> **What you have to do**: Give back the line below containing "height: 28px ->" and every later line, exactly.

*** Block opens ***

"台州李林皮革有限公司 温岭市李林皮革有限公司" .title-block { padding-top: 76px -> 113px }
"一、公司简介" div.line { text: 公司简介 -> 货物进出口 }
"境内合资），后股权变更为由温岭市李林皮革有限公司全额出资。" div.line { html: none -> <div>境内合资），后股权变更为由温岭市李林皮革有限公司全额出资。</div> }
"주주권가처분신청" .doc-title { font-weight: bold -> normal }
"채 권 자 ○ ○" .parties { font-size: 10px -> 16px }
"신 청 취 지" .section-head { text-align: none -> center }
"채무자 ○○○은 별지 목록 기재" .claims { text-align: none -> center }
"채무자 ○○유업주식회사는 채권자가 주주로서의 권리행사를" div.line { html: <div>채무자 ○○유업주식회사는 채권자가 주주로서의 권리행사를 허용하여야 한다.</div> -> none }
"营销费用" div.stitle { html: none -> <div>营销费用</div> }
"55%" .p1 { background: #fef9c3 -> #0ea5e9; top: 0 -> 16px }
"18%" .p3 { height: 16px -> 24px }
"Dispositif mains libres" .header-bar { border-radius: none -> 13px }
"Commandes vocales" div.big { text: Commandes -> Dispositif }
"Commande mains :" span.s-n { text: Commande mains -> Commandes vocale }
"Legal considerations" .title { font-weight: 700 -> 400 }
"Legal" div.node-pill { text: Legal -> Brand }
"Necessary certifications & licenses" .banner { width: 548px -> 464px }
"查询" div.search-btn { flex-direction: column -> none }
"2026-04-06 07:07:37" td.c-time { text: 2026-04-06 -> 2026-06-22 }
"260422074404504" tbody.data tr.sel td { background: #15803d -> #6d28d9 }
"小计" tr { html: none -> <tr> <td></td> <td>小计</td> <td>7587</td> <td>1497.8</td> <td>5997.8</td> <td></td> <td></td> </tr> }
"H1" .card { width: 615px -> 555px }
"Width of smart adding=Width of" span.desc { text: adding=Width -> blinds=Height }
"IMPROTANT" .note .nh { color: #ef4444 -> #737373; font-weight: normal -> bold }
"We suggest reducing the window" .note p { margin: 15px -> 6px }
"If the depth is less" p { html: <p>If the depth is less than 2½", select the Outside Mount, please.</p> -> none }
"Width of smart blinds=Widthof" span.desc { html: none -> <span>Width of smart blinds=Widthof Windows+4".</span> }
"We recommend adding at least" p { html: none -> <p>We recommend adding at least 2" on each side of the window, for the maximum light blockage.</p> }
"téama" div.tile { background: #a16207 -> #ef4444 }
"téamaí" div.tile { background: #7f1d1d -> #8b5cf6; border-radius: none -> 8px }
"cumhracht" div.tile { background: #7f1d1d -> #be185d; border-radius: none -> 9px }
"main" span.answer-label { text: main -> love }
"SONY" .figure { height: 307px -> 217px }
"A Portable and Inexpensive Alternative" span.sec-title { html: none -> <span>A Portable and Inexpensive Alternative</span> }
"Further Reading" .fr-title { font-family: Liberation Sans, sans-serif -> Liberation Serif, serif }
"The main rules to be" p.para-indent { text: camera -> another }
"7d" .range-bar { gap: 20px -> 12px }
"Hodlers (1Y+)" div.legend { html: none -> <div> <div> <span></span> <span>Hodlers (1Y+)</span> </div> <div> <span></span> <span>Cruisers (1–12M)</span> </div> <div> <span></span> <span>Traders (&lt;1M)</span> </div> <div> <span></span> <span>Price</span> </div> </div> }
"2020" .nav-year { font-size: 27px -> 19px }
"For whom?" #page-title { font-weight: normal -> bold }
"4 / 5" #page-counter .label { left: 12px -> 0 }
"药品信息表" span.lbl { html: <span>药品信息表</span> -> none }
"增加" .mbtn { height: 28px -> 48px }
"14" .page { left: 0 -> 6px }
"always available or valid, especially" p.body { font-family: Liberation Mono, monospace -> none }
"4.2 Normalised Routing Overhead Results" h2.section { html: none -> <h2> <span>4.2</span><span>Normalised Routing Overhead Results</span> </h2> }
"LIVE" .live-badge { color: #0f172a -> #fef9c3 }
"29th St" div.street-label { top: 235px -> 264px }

*** Block closes ***

> **Answer section**:
"增加" .mbtn { height: 28px -> 48px }
"14" .page { left: 0 -> 6px }
"always available or valid, especially" p.body { font-family: Liberation Mono, monospace -> none }
"4.2 Normalised Routing Overhead Results" h2.section { html: none -> <h2> <span>4.2</span><span>Normalised Routing Overhead Results</span> </h2> }
"LIVE" .live-badge { color: #0f172a -> #fef9c3 }
"29th St" div.street-label { top: 235px -> 264px }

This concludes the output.